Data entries
BEGIN
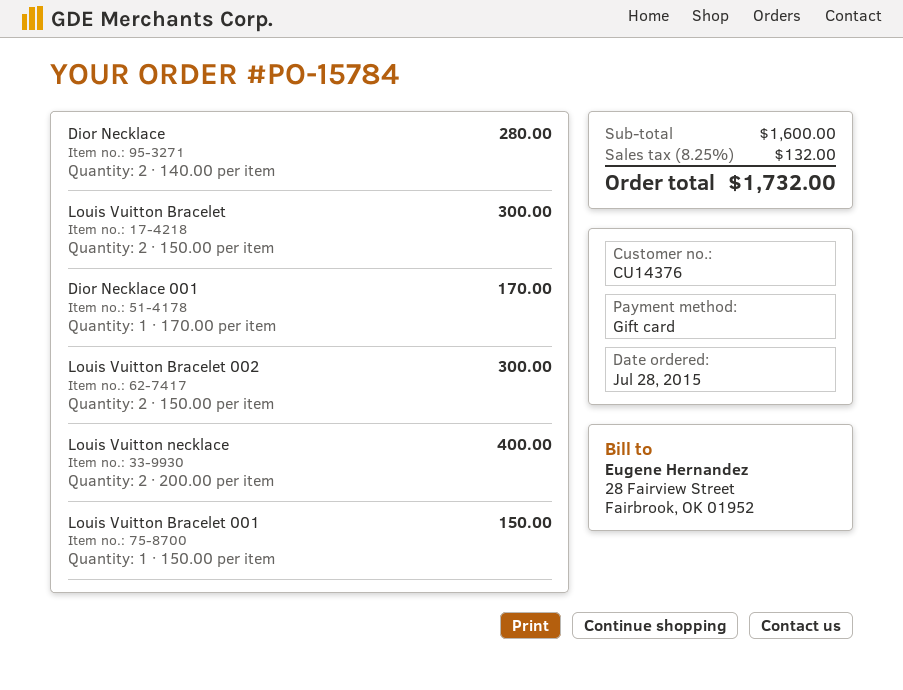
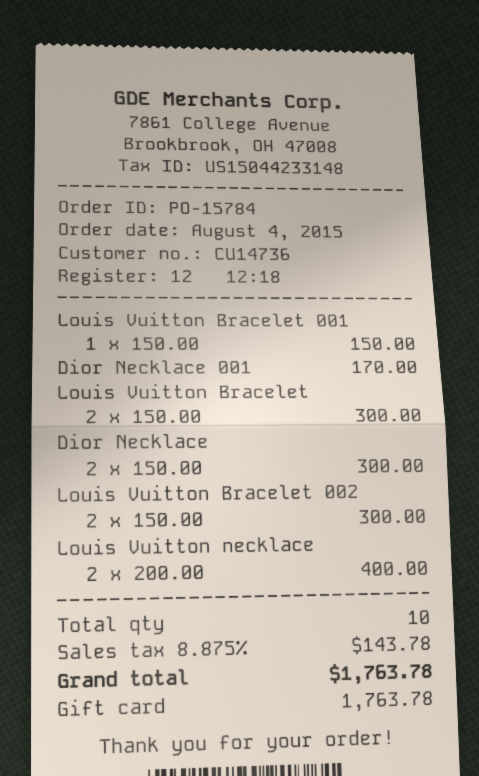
order date: 2015-07-28 -> 2015-08-04
customer number: CU14376 -> CU14736
Dior Necklace: 2 x 140.00 = 280.00 -> 2 x 150.00 = 300.00
tax: 8.25% = 132.00 -> 8.875% = 143.78
total: 1732.00 -> 1763.78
END
» PROBLEM TO SOLVE
Give back, unchanged, the line containing "Dior Necklace: 2" and each line that comes after it in the entries above, ending with the last.

» WRITTEN ANSWER
Dior Necklace: 2 x 140.00 = 280.00 -> 2 x 150.00 = 300.00
tax: 8.25% = 132.00 -> 8.875% = 143.78
total: 1732.00 -> 1763.78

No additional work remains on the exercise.